Phil ENTERS upon his duties.
Phil presented himself in good season
the next morning at the store in Franklin Street.
As he came up in one direction the youth whom he had
seen in the store the previous day came up in the opposite
direction. The latter was evidently surprised.
“Halloo, Johnny!” said he. “What’s
brought you here again?”
“Business,” answered Phil.
“Going to buy out the firm?” inquired
the youth jocosely.
“Not to-day.”
“Some other day, then,”
said the young man, laughing as if he had said a very
witty thing.
As Phil didn’t know that this
form of expression, slightly varied, had become a
popular phrase of the day, he did not laugh.
“Do you belong to the church?”
asked the youth, stopping short in his own mirth.
“What makes you ask?”
“Because you don’t laugh.”
“I would if I saw anything to laugh at.”
“Come, that’s hard on
me. Honor bright, have you come to do any business
with us?”
It is rather amusing to see how soon
the cheapest clerk talks of “us,” quietly
identifying himself with the firm that employs him.
Not that I object to it. Often it implies a personal
interest in the success and prosperity of the firm,
which makes a clerk more valuable. This was not,
however, the case with G. Washington Wilbur, the young
man who was now conversing with Phil, as will presently
appear.
“I am going to work here,” answered Phil
simply.
“Going to work here!”
repeated Mr.

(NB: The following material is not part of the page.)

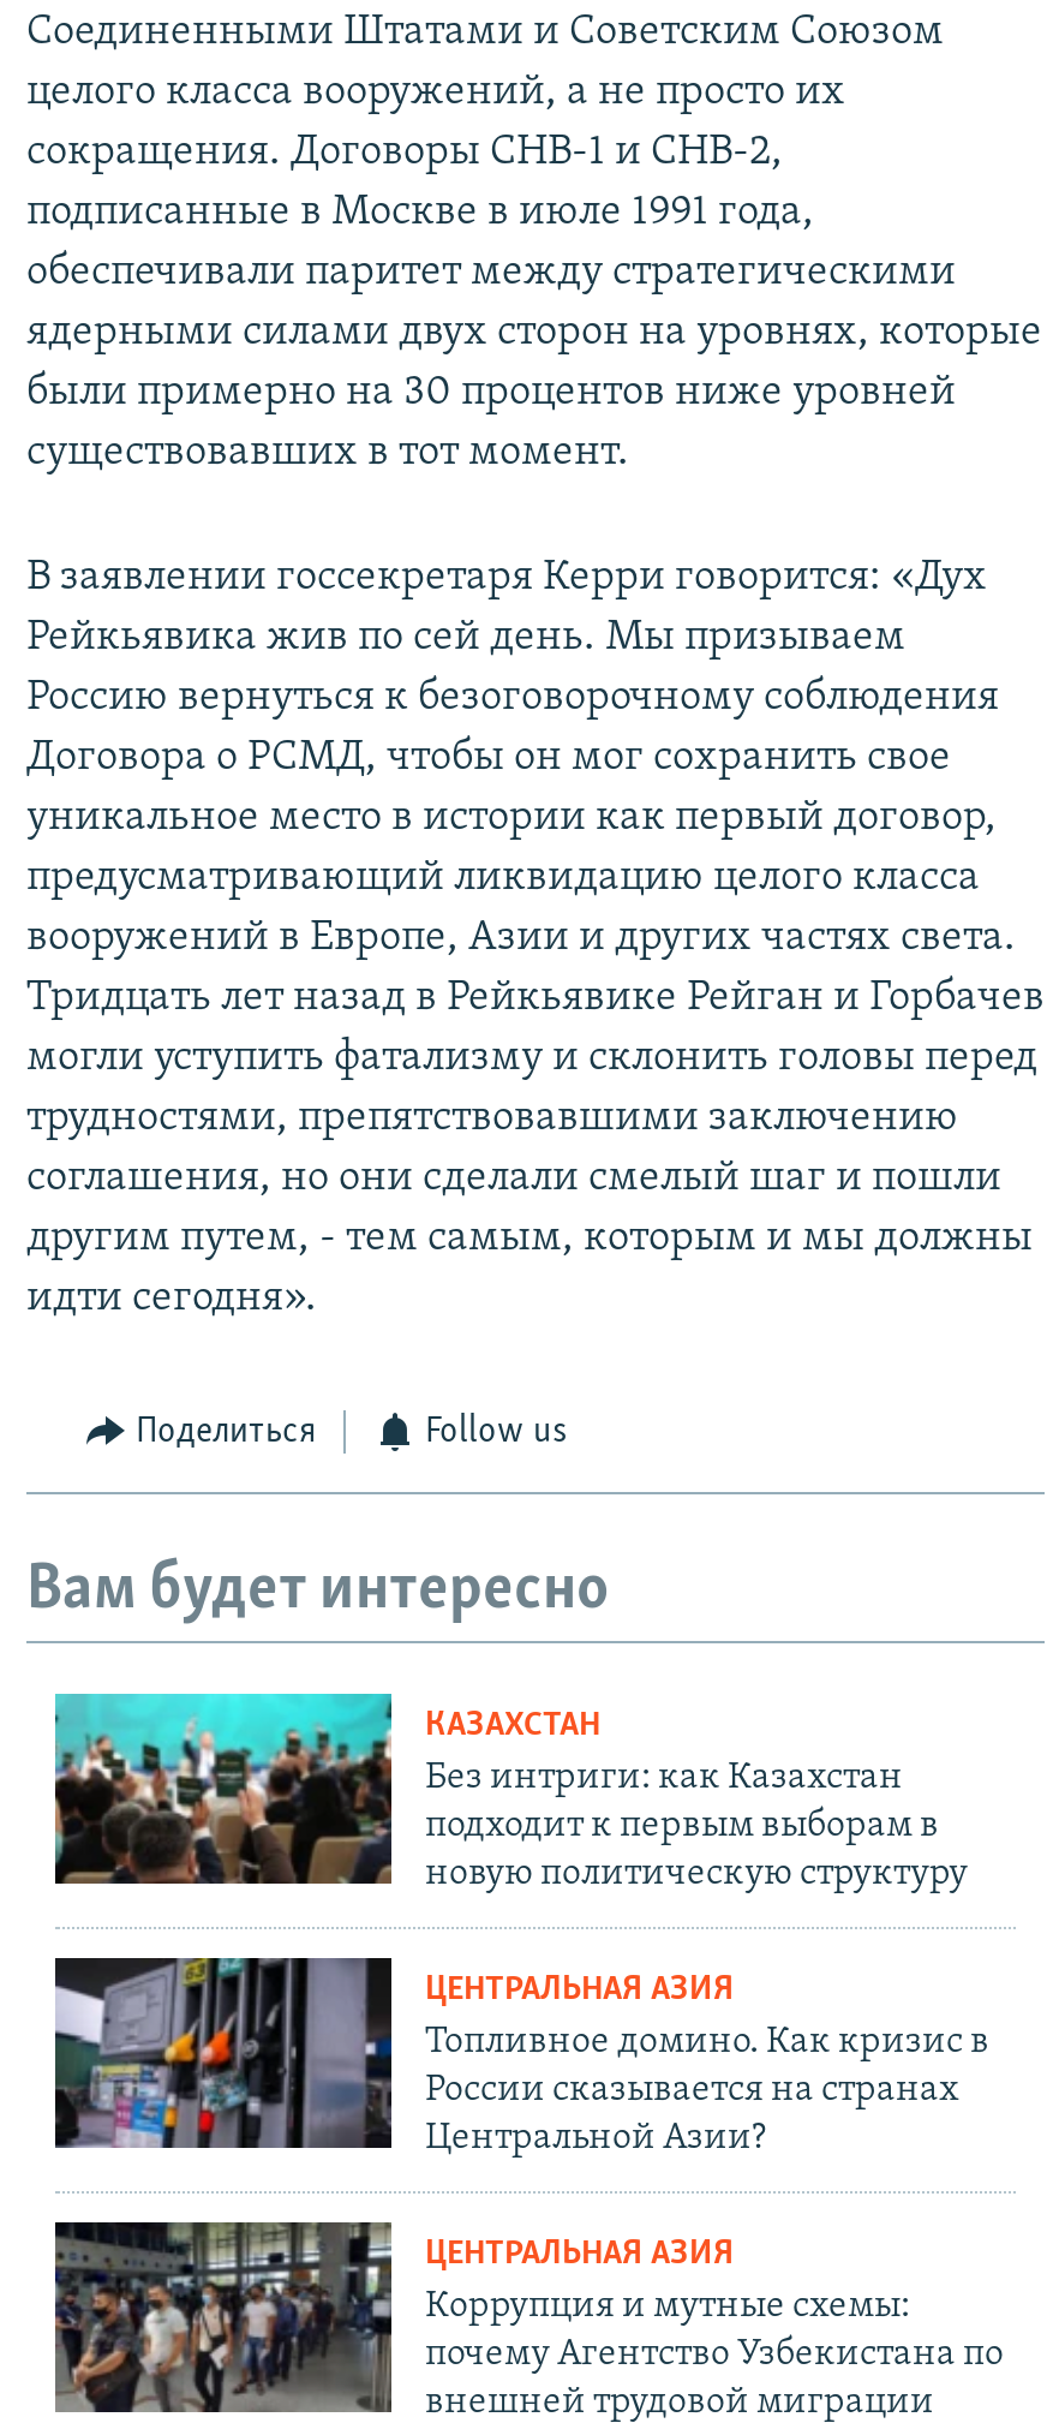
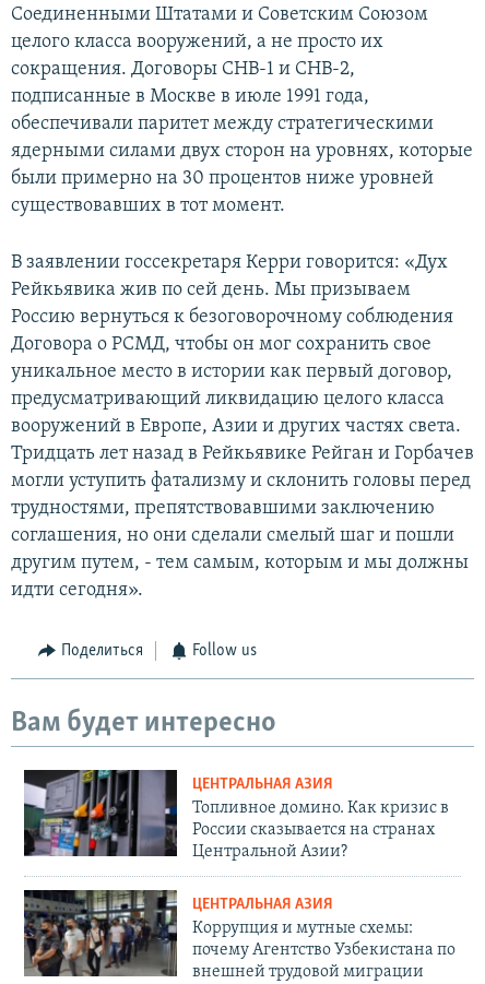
[53,1691,968,1894] [image] | КАЗАХСТАН | Без интриги: как Казахстан | подходит к первым выборам в | новую политическую структуру -> none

Wilbur in surprise. “Has old
Pitkin engaged you?”
“Mr. Pitkin engaged me yesterday,” Phil
replied.
“I didn’t know he wanted a boy. What
are you to do?”
“Go to the post-office, bank, and so on.”
“You’re to be errand boy, then?”
“Yes.”
“That’s the way I started,” said
Mr. Wilbur patronizingly.
“What are you now?”
“A salesman. I wouldn’t
like to be back in my old position. What wages
are you going to get?”
“Five dollars.”
“Five dollars a week!”
ejaculated Mr. G. Washington Wilbur, in amazement.
“Come, you’re chaffing.”
“Why should I do that? Is that anything
remarkable?”
“I should say it was,” answered Mr. Wilbur
slowly.
“Didn’t you get as much when you were
errand boy?”
“I only got two dollars and
a half. Did Pitkin tell you he would pay you
five dollars a week.”
“No; Mr Carter told me so.”
“The old gentleman—Mr. Pitkin’s
uncle?”
“Yes. It was at his request that Mr. Pitkin
took me on.”
Mr. Wilbur looked grave.
“It’s a shame!” he commenced.
“What is a shame; that I should get five dollars
a week?”
“No, but that I should only
get a dollar a week more than an errand boy.
I’m worth every cent of ten dollars a week, but
the old man only gives me six. It hardly keeps
me in gloves and cigars.”
“Won’t he give you any more?”
“No; only last month I asked
him for a raise, and he told me if I wasn’t
satisfied I might go elsewhere.”
“You didn’t?”
“No, but I mean to soon.
I will show old Pitkin that he can’t keep a man
of my experience for such a paltry salary. I dare
say that Denning or Claflin would be glad to have
me, and pay me what I am worth.”
Phil did not want to laugh, but when
Mr. Wilbur, who looked scarcely older than himself,
and was in appearance but a callow youth, referred
to himself as a man of experience he found it hard
to resist.
“Hadn’t we better be going up stairs?”
asked Phil.
“All right. Follow me,”
said Mr. Wilbur, “and I’ll take you to
the superintendent of the room.”
“I am to report to Mr. Pitkin himself, I believe.”
“He won’t be here yet awhile,” said
Wilbur.
But just then up came Mr. Wilbur himself,
fully half an hour earlier than usual.
Phil touched his hat politely, and said:
“Good-morning.”
“Good-morning!” returned
his employer, regarding him sharply. “Are
you the boy I hired yesterday?”
“Yes, sir.”
“Come up-stairs, then.”
Phil followed Mr. Pitkin up-stairs,
and they walked together through the sales-room.
“I hope you understand,”
said Mr. Pitkin brusquely, “that I have engaged
you at the request of Mr. Carter and to oblige him.”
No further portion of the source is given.